SOURCE DATA Start Marker

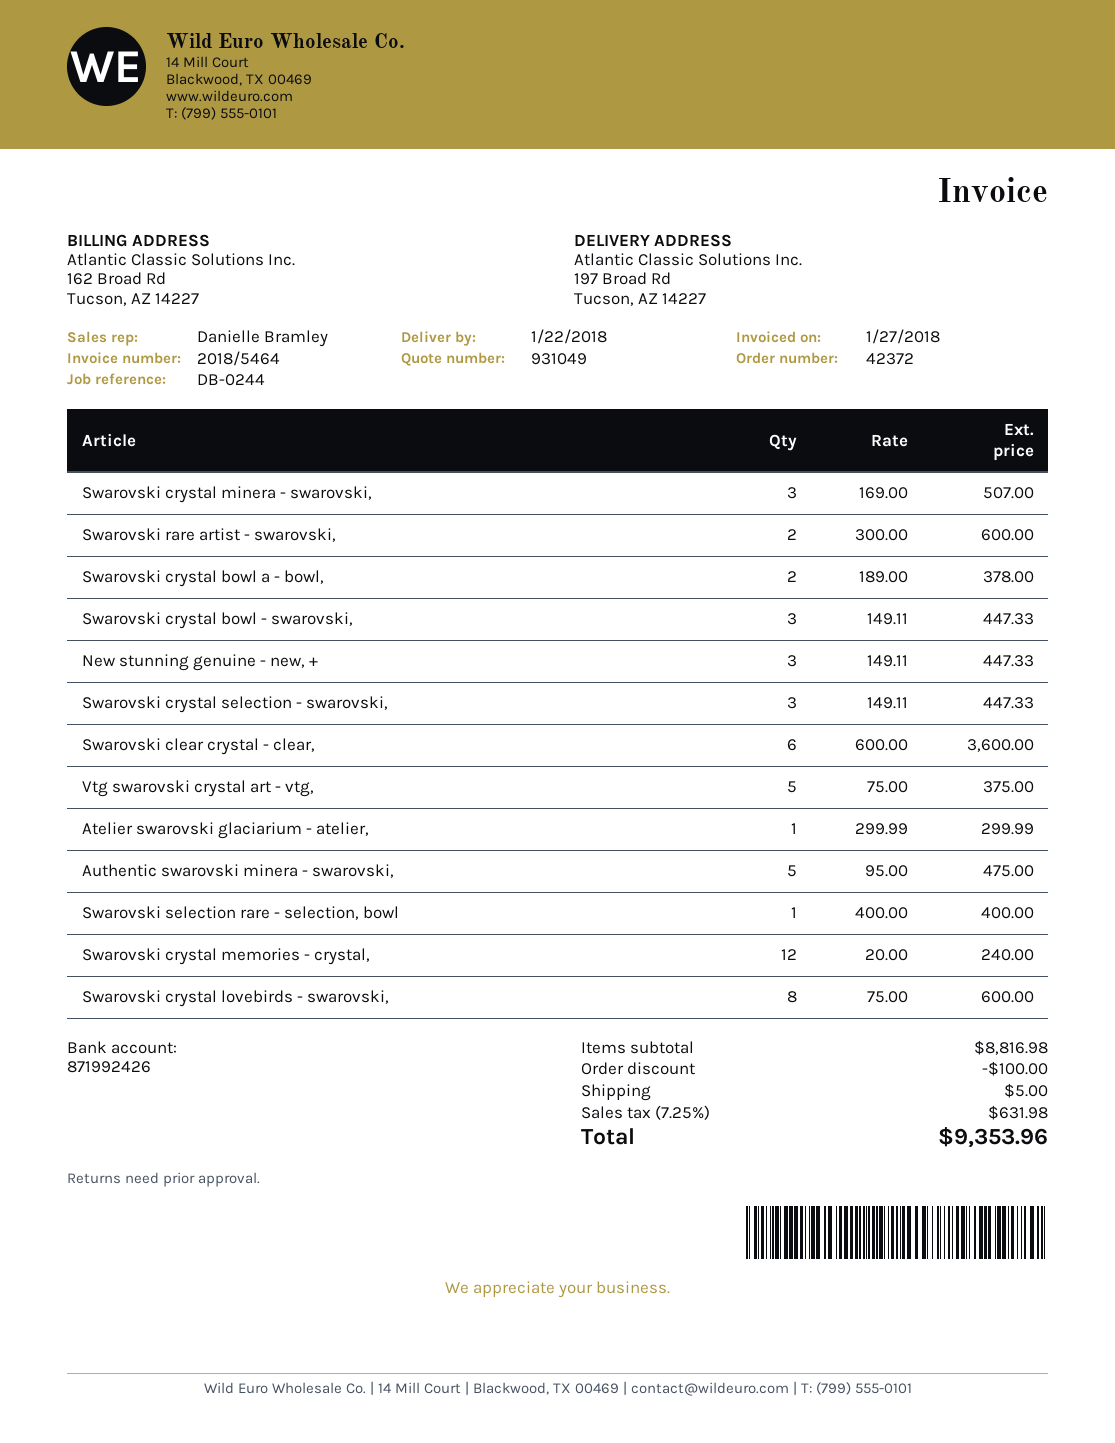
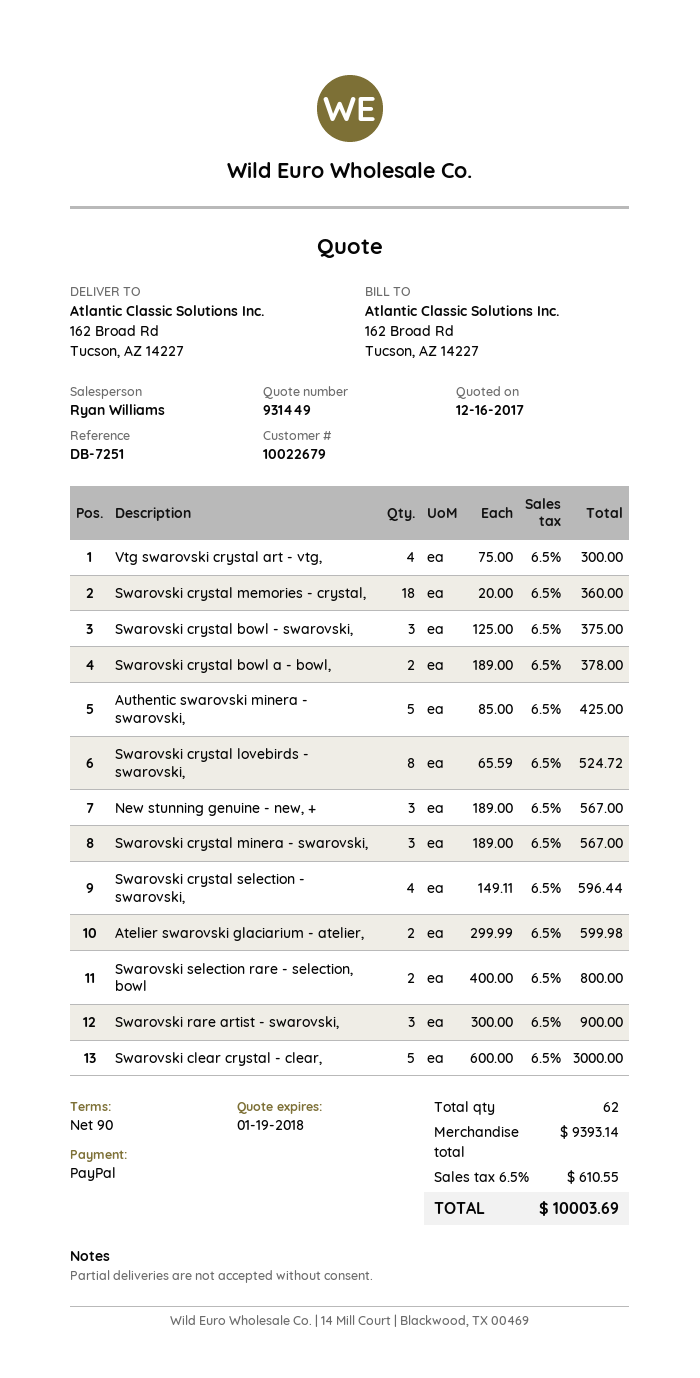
quote number: 931049 -> 931449
reference: DB-0244 -> DB-7251
sales rep: Danielle Bramley -> Ryan Williams
ship to: 197 Broad Rd, Tucson, AZ 14227 -> 162 Broad Rd, Tucson, AZ 14227
Swarovski crystal minera - swarovski,: 3 x 169.00 = 507.00 -> 3 x 189.00 = 567.00
Swarovski rare artist - swarovski,: 2 x 300.00 = 600.00 -> 3 x 300.00 = 900.00
Swarovski crystal bowl - swarovski,: 3 x 149.11 = 447.33 -> 3 x 125.00 = 375.00
New stunning genuine - new, +: 3 x 149.11 = 447.33 -> 3 x 189.00 = 567.00
Swarovski crystal selection - swarovski,: 3 x 149.11 = 447.33 -> 4 x 149.11 = 596.44
Swarovski clear crystal - clear,: 6 x 600.00 = 3600.00 -> 5 x 600.00 = 3000.00
Vtg swarovski crystal art - vtg,: 5 x 75.00 = 375.00 -> 4 x 75.00 = 300.00
Atelier swarovski glaciarium - atelier,: 1 x 299.99 = 299.99 -> 2 x 299.99 = 599.98
Authentic swarovski minera - swarovski,: 5 x 95.00 = 475.00 -> 5 x 85.00 = 425.00
Swarovski selection rare - selection, bowl: 1 x 400.00 = 400.00 -> 2 x 400.00 = 800.00
Swarovski crystal memories - crystal,: 12 x 20.00 = 240.00 -> 18 x 20.00 = 360.00
Swarovski crystal lovebirds - swarovski,: 8 x 75.00 = 600.00 -> 8 x 65.59 = 524.72
subtotal: 8816.98 -> 9393.14
discount: 100.00 -> none
shipping: 5.00 -> none
tax: 7.25% = 631.98 -> 6.5% = 610.55
total: 9353.96 -> 10003.69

SOURCE DATA End Marker

■ ABOUT THIS TASK ■
Starting at the line that contains "Swarovski rare artist" and stopping after the line that contains "Atelier swarovski glaciarium", write out every line exactly as it appears above, and no other line.

■ TASK RESULT ■
Swarovski rare artist - swarovski,: 2 x 300.00 = 600.00 -> 3 x 300.00 = 900.00
Swarovski crystal bowl - swarovski,: 3 x 149.11 = 447.33 -> 3 x 125.00 = 375.00
New stunning genuine - new, +: 3 x 149.11 = 447.33 -> 3 x 189.00 = 567.00
Swarovski crystal selection - swarovski,: 3 x 149.11 = 447.33 -> 4 x 149.11 = 596.44
Swarovski clear crystal - clear,: 6 x 600.00 = 3600.00 -> 5 x 600.00 = 3000.00
Vtg swarovski crystal art - vtg,: 5 x 75.00 = 375.00 -> 4 x 75.00 = 300.00
Atelier swarovski glaciarium - atelier,: 1 x 299.99 = 299.99 -> 2 x 299.99 = 599.98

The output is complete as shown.